Nach Angaben des Landkreises ermöglicht die Finanzierung acht Anbietern psychischer Gesundheit, mit Schulen zusammenzuarbeiten, um eine Vollzeitkraft für psychische Gesundheit einzustellen, die Schülern und Familien an jeder Schule direkte klinische Behandlungsdienste anbietet.

“Zu diesem Zeitpunkt haben wir die Möglichkeit, Ressourcen in jeder öffentlichen Schule in Hennepin County bereitzustellen. Die Personalausstattung ist sicherlich ein Problem”, räumte Commissioner Anderson ein. „Ich denke, es gibt noch viel zu tun und es gibt so viel Nachfrage, dass wir nicht ruhen können, bis wir tatsächlich etwas erreicht haben und eine Veränderung sehen.“

Cory McIntyre, Superintendent der Schulen im Distrikt Osseo, hat aus erster Hand gesehen, wie die Pandemie den Stress der Schüler verstärkt hat.

„Ich denke, es passiert jetzt in jeder Region“, sagte er. „Wir haben eine Zunahme von Angstzuständen, Verhaltensregulation und Depressionen gesehen. Vermeidung kann bei der Teilnahme vorhanden sein.“

Laut Hennepin County brechen Teenager mit psychischen Erkrankungen doppelt so häufig die Schule ab.

Sie verlassen sich auf Schulpsychologen, Krankenschwestern und Berater, um diesen Bedarf zu decken, erklärte McIntyre.

„Es ist fair zu sagen, dass die Nachfrage das Angebot übersteigt, wenn es darum geht, genügend Leute zu haben, um diese Dienstleistungen zu erbringen“, sagte er. “Etwa ein Drittel unserer Schulen sind unterbesetzt. Wir haben diese Stellen identifiziert und finanziert, aber wir haben niemanden, der sie besetzt.”

Zehn Standorte in der Gegend haben laut McIntyre derzeit keinen ausgewiesenen Therapeuten.

„Es ist im Moment wirklich schwierig, Behandlungspersonal zu finden. Es gibt einfach einen Mangel“, sagte er. “Es ist eine Personalkrise.”

McIntyre nahm am Mittwoch an einer Podiumssitzung mit den Kommissaren Anderson und Bialon teil, um zu erörtern, wie die Unterstützung der psychischen Gesundheit von Schülern verbessert werden kann.

„Wie können wir dieses Problem gemeinsam lösen, nicht isoliert?“, sagte McIntyre.

Als sie sich für andere Familien aussprach, teilte Bialon auch eine Botschaft der Hoffnung und eine Geschichte über die Widerstandsfähigkeit und Stärke ihrer Tochter mit.
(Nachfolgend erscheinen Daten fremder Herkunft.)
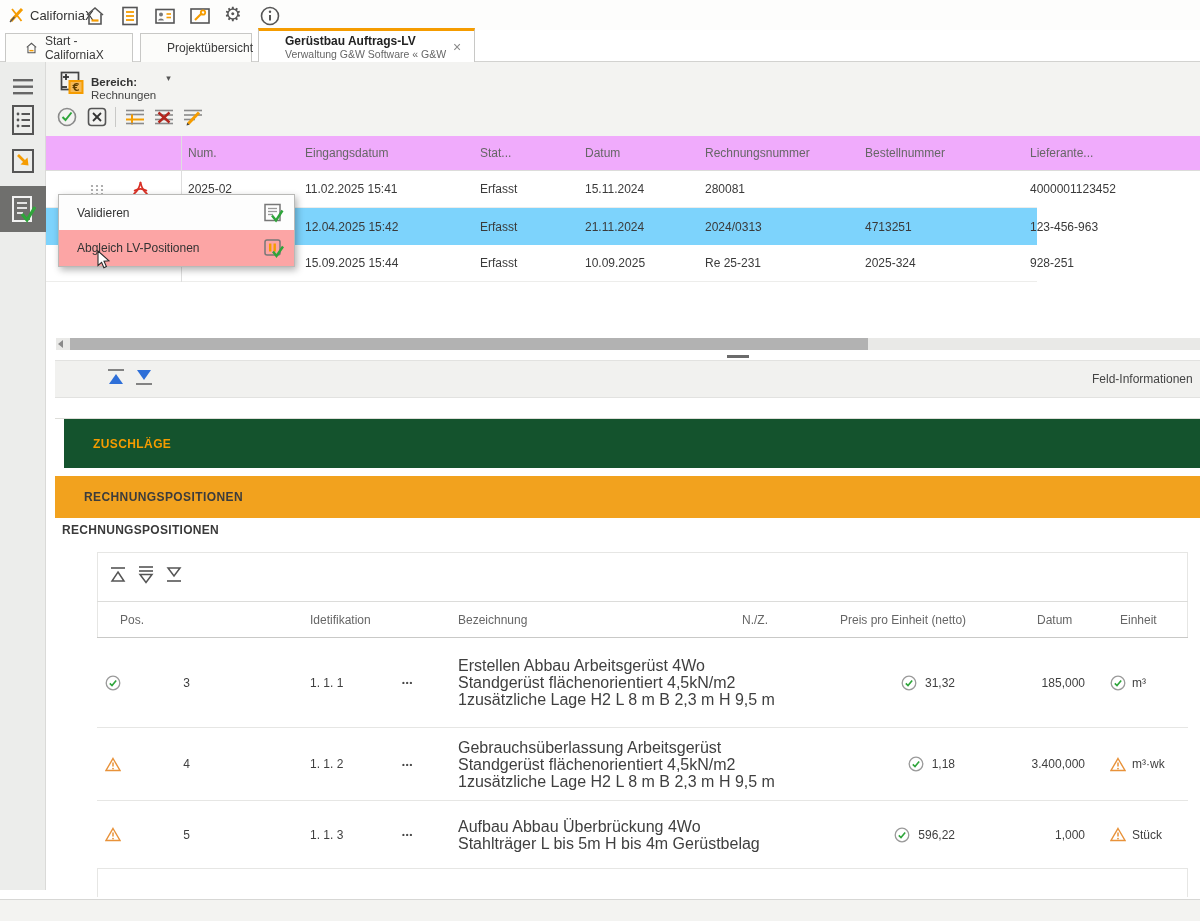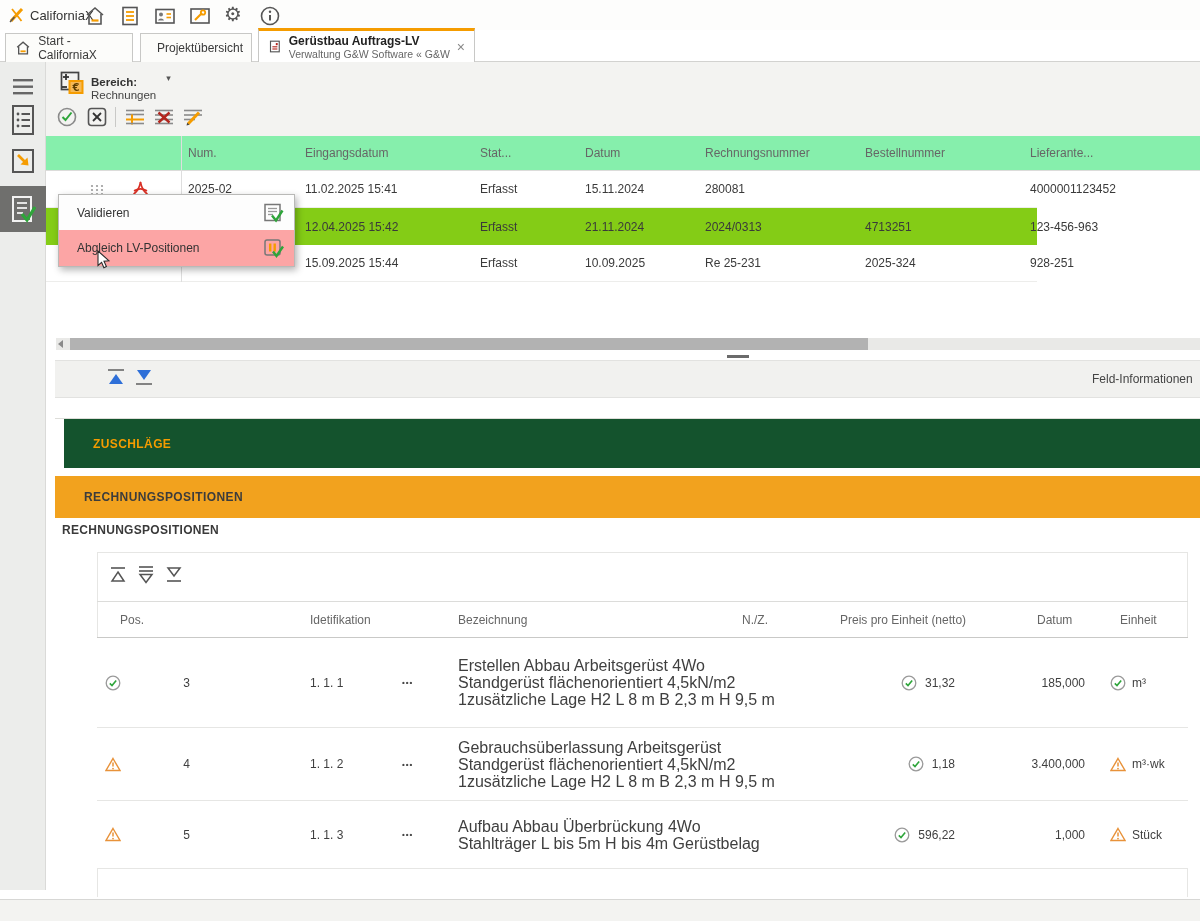--- a/index.html
+++ b/index.html
@@ -14,7 +14,7 @@
   
   .tabline{left:0;top:61px;width:1200px;height:1px;background:#d2d2d0;}
   .tab{box-sizing:border-box;background:#fcfcfa;border:1px solid #c8c8c6;border-bottom:none;
-       display:flex;align-items:center;gap:7px;padding:0 9px;cursor:default;}
+       display:flex;align-items:center;gap:7px;padding:0 19px;cursor:default;}
   .tab1{left:5px;top:33px;width:128px;height:29px;}
   .tab2{left:140px;top:33px;width:112px;height:29px;}
   .tab3{left:258px;top:28px;width:217px;height:34px;background:#fff;border-top:3px solid #F59C00;}

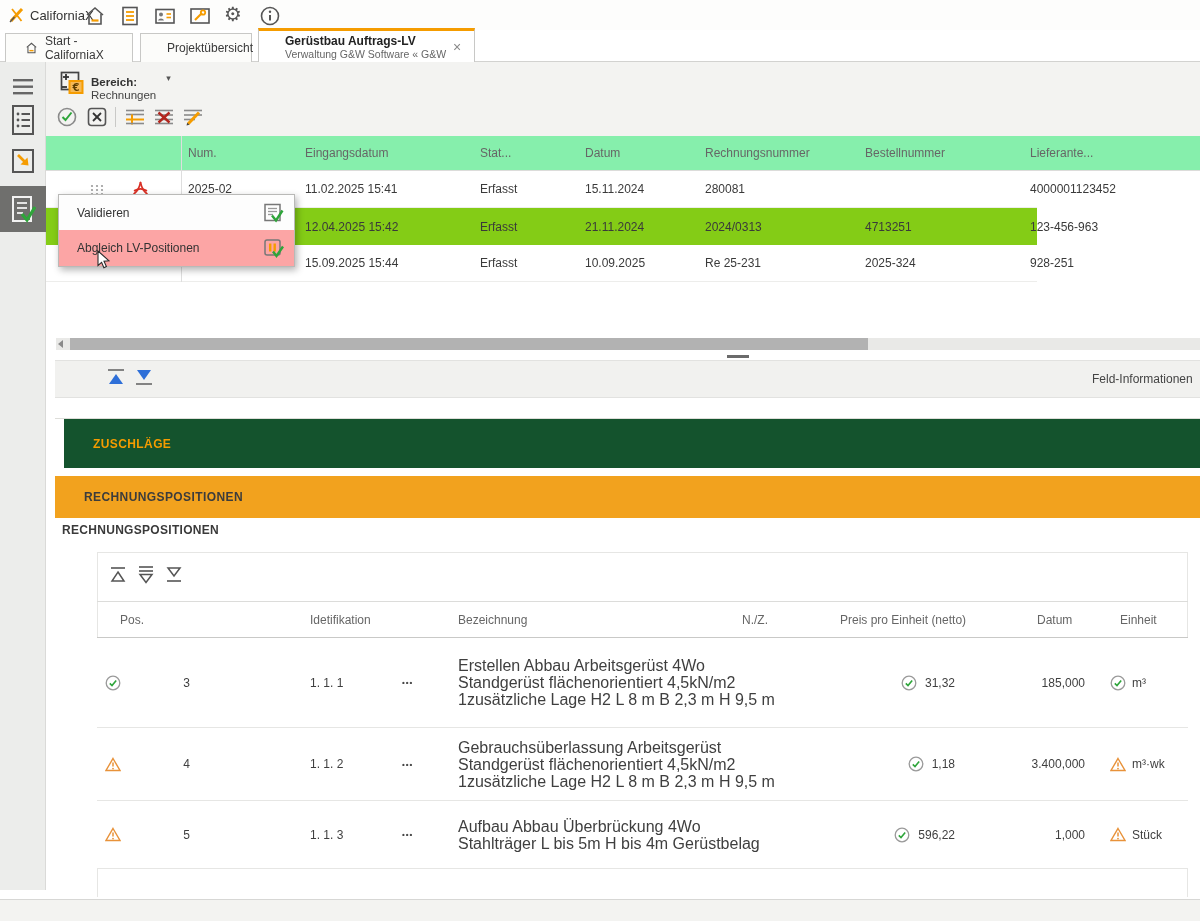--- a/index.html
+++ b/index.html
@@ -33,7 +33,7 @@
   .caret{font-size:9px;color:#555;margin-left:3px;margin-top:-8px;}
   .sep{left:115px;top:107px;width:1px;height:20px;background:#c9c9c7;}
   
-  .inv-head{left:46px;top:136px;width:1154px;height:35px;background:#86efac;border-bottom:1px solid #dcdcda;box-sizing:border-box;}
+  .inv-head{left:46px;top:136px;width:1154px;height:35px;background:#f0abfc;border-bottom:1px solid #dcdcda;box-sizing:border-box;}
   .inv-row{left:46px;width:991px;height:37px;background:#fff;border-bottom:1px solid #ededeb;box-sizing:border-box;}
   .inv-row.sel{background:#84cc16;border-bottom:none;}
   .ic{position:absolute;top:0;height:100%;display:flex;align-items:center;font-size:12px;color:#3a3a3a;white-space:nowrap;}

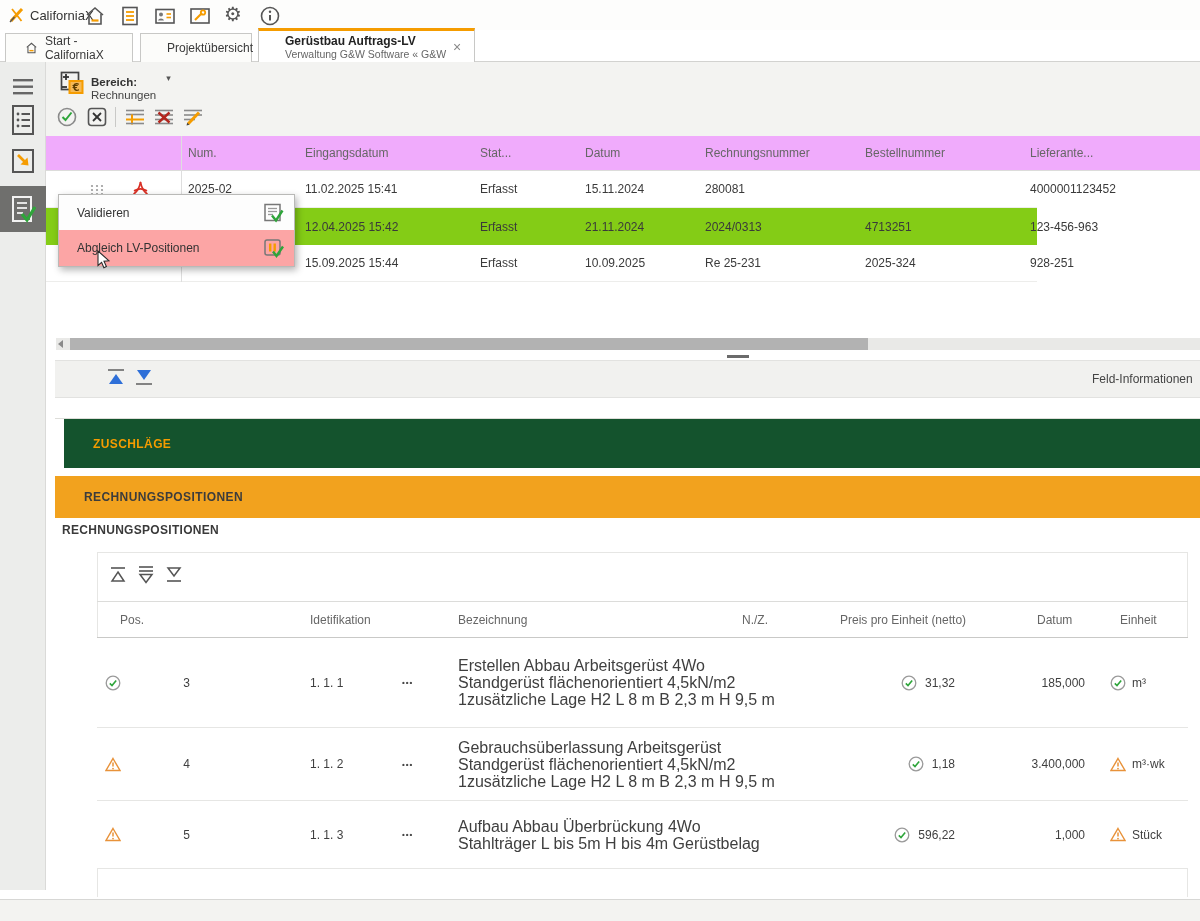--- a/index.html
+++ b/index.html
@@ -35,7 +35,7 @@
   
   .inv-head{left:46px;top:136px;width:1154px;height:35px;background:#f0abfc;border-bottom:1px solid #dcdcda;box-sizing:border-box;}
   .inv-row{left:46px;width:991px;height:37px;background:#fff;border-bottom:1px solid #ededeb;box-sizing:border-box;}
-  .inv-row.sel{background:#84cc16;border-bottom:none;}
+  .inv-row.sel{background:#7dd3fc;border-bottom:none;}
   .ic{position:absolute;top:0;height:100%;display:flex;align-items:center;font-size:12px;color:#3a3a3a;white-space:nowrap;}
   .ic.hd{color:#666;}
   .c-num{left:142px;width:112px;} .c-ein{left:259px;width:170px;} .c-stat{left:434px;width:100px;}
„Sie ist ein gutes Kind, sie ist ein wirklich gutes Kind“, sagte Bialon. „Jeder kämpft manchmal, und eines der Dinge, die wir den Eltern von Teenagern sagen, ist, dass es so etwas wie schlechte Kinder nicht gibt, nur schlechte Systeme, und wir müssen herausfinden, welche Systeme kaputt sind, und sie reparieren.“

Wenn Sie Schwierigkeiten haben und Unterstützung benötigen, rufen Sie bitte an oder senden Sie eine SMS an 988, um mit einem Krisenberater zu sprechen.